All of these women made me realize how important it is to talk about vaginismus, openly and honestly.
And as a filmmaker, that’s what I do—tell stories that I feel deserve to be told. My goal in making Debbie Does Dilators was to spread awareness and validate the experiences of those with vaginismus.
It was important to me that the film would be somewhat humorous—I didn’t want to evoke pity in the viewer, but empathy.
That’s how the protagonist’s job came about—she’s a production assistant on porn sets, and I wanted to explore the irony of that. She’s constantly surrounded by artificial and idealized portrayals of sex that she can’t relate to whatsoever.
It’s kind of a metaphor for the world we live in.
We are bombarded by images the media presents to us, a standard to live up to, while many of us cannot relate to them — whether it be because of our race, class, ability, sexuality or gender identity.
In the hookup scene, I pulled a lot of inspiration from my experiences revealing my condition to past partners.
I’m bisexual and have experienced negative reactions to vaginismus from partners of all gender identities, but it was important to me that my main character in this film be straight, as the revelation of the condition tends to be the most dramatic within straight partnerships due to “sex” in heteronormative society being defined, literally, as penis-in-vagina penetration.
The line in the film where the guy says…
“I can’t teach you to enjoy sex” — a dude I hooked up with during my freshman year of college literally said that to me, verbatim, before suggesting I masturbate in front of him to “loosen up”.
It was crushing and humiliating.
I hadn’t asked him to “teach” me anything—I’d just told him I experienced pain with penetration, in the hopes that he’d take that into consideration moving forward.
I’d intended to still let him penetrate me, despite the pain, as that’s what I’d become accustomed to doing. Needless to say, though, the fling ended after that incident.
It was really empowering to put that moment in the film — to expose the BS that people with vaginismus have to deal with.
The lead actress, Kylie Zimmer’s involvement in the project turned out to be serendipitous.
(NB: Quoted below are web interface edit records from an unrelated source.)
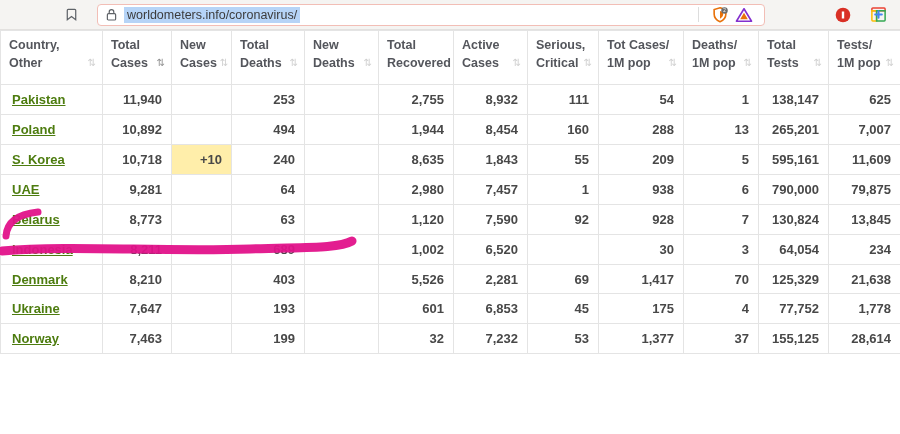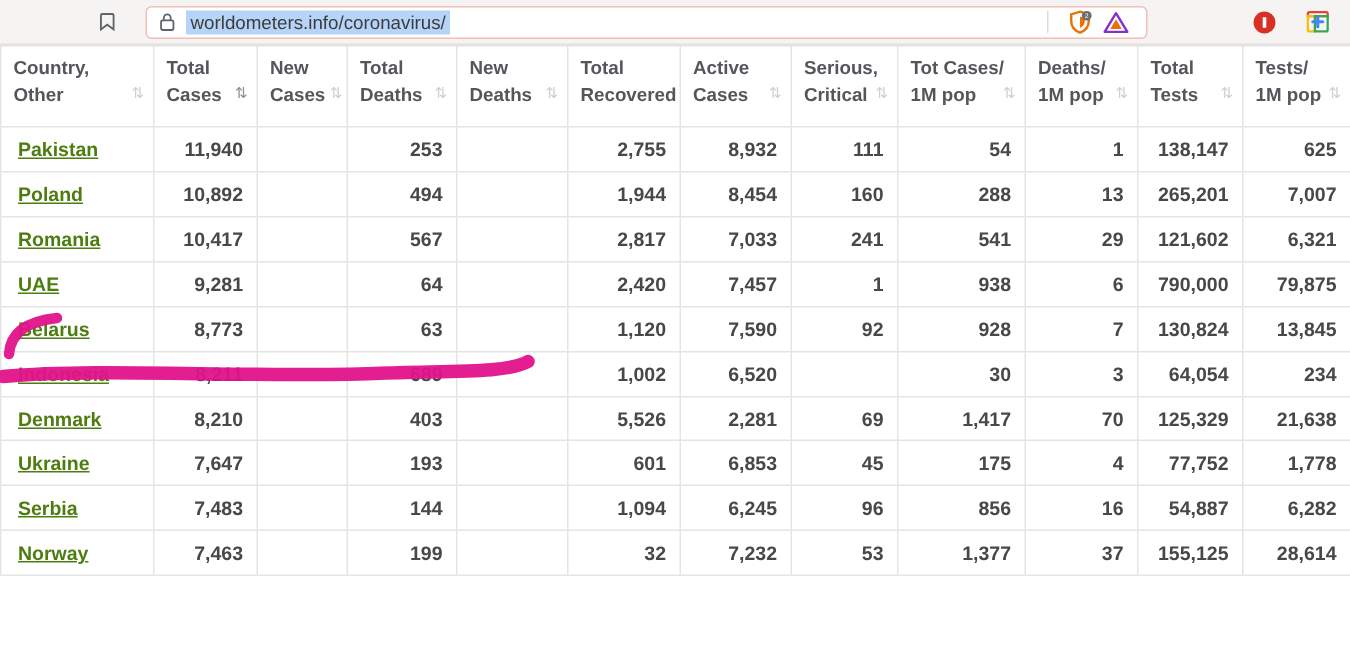"S. Korea" tr { html: none -> <tr> <td><a>S. Korea</a></td> <td>10,718</td> <td>+10</td> <td>240</td> <td></td> <td>8,635</td> <td>1,843</td> <td>55</td> <td>209</td> <td>5</td> <td>595,161</td> <td>11,609</td> </tr> }
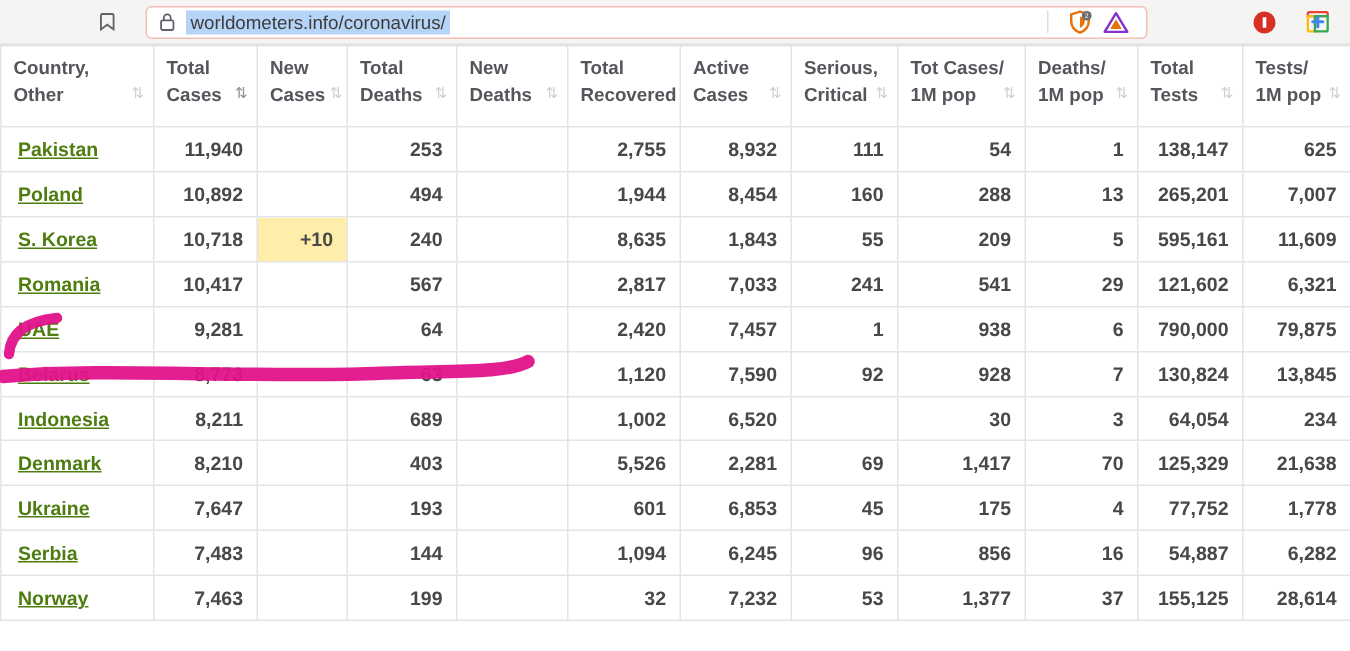"Romania" tr { html: <tr> <td><a>Romania</a></td> <td>10,417</td> <td></td> <td>567</td> <td></td> <td>2,817</td> <td>7,033</td> <td>241</td> <td>541</td> <td>29</td> <td>121,602</td> <td>6,321</td> </tr> -> none }
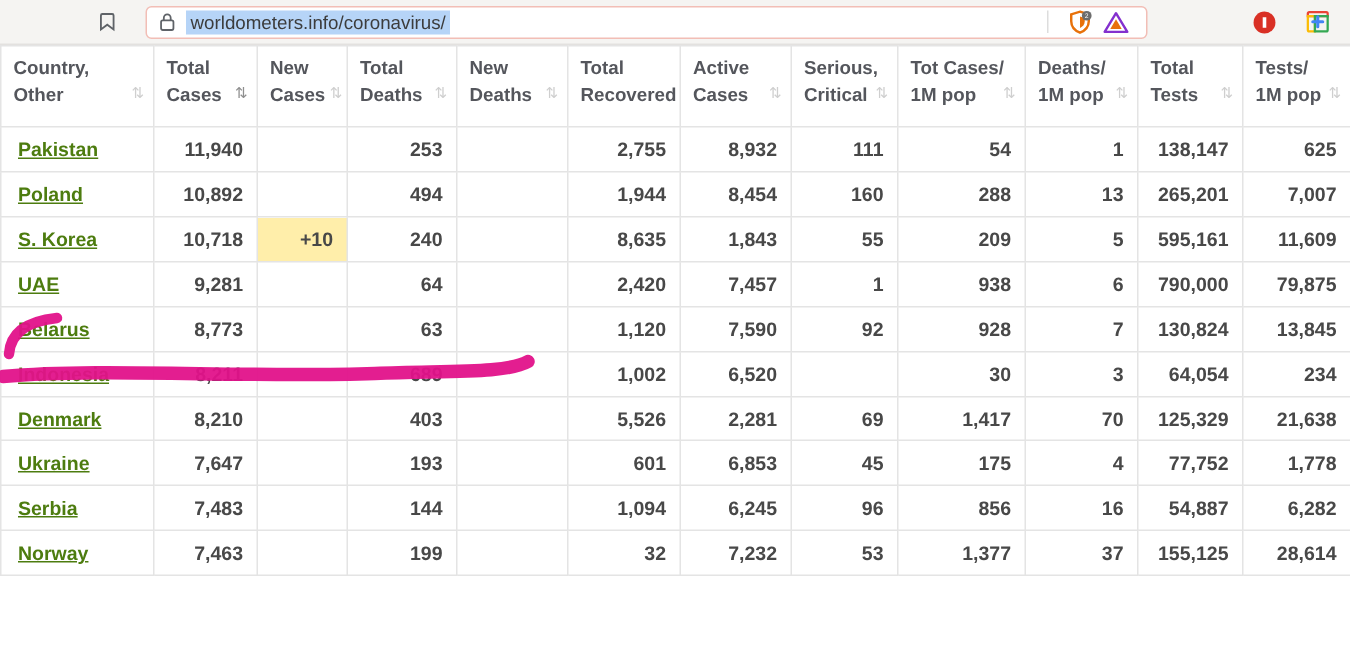"2,420" td { text: 2,420 -> 2,980 }
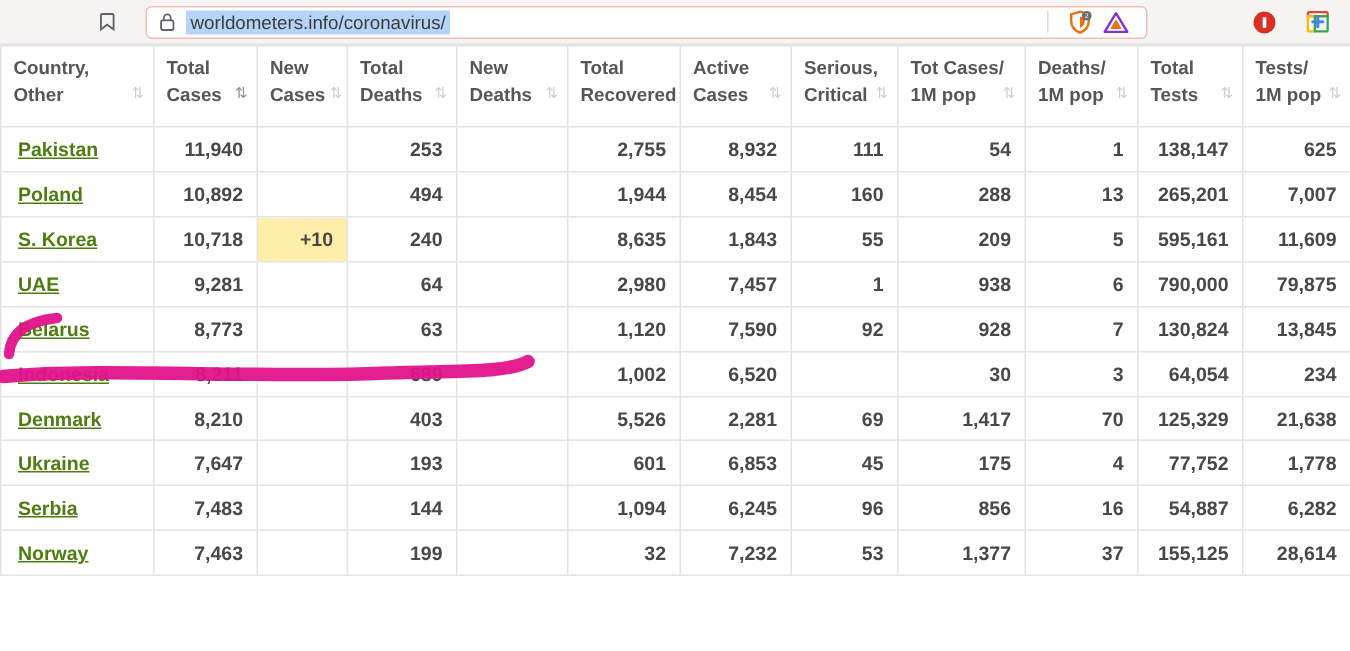"Serbia" tr { html: <tr> <td><a>Serbia</a></td> <td>7,483</td> <td></td> <td>144</td> <td></td> <td>1,094</td> <td>6,245</td> <td>96</td> <td>856</td> <td>16</td> <td>54,887</td> <td>6,282</td> </tr> -> none }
I’d asked a friend if he knew anyone in the acting school he attended who might be a good fit, and he suggested Kylie, so I invited her to audition. She nailed the character for me, and I offered her the role.
The first time we met up to go through the script together, she revealed that she’d been struggling with symptoms of vaginismus for a while. I was amazed—it was incredible, and a testament to the commonality of the condition, that the actor I’d found by chance and ultimately cast in the role actually had vaginismus. It was as if the role was written for her.
I was graciously awarded funding for the film from the clinic I was treated at, Maze Women’s Sexual Health.
In writing the exam room scene, I consulted the medical team at Maze to ensure it was accurate. They also connected me with other patients with vaginismus, allowing me to gain others’ perspectives and experiences with the condition and work those into the script.
It was so awesome to have Maze’s support throughout the process of creating Debbie Does Dilators, and really felt full-circle. My experience being treated there was nothing but positive and I was happy to feature them as the clinic in the film.
Making Debbie Does Dilators was the most vulnerable thing I have ever done.
There were moments where I panicked, wondering whether I’d alienate audiences with my film about this “weird” subject. But I was projecting, being self-conscious.
With support from close friends, family, and Maze, I found the strength to push through that fear.
Debbie Does Dilators premiered at the Indie Memphis Film Festival, won Best Brooklyn Project at the Brooklyn Film Festival and screened at various other festivals around the country.
Now, I’m finally sharing it on the web which feels really great—here, it can reach the widest audience and hopefully have an impact.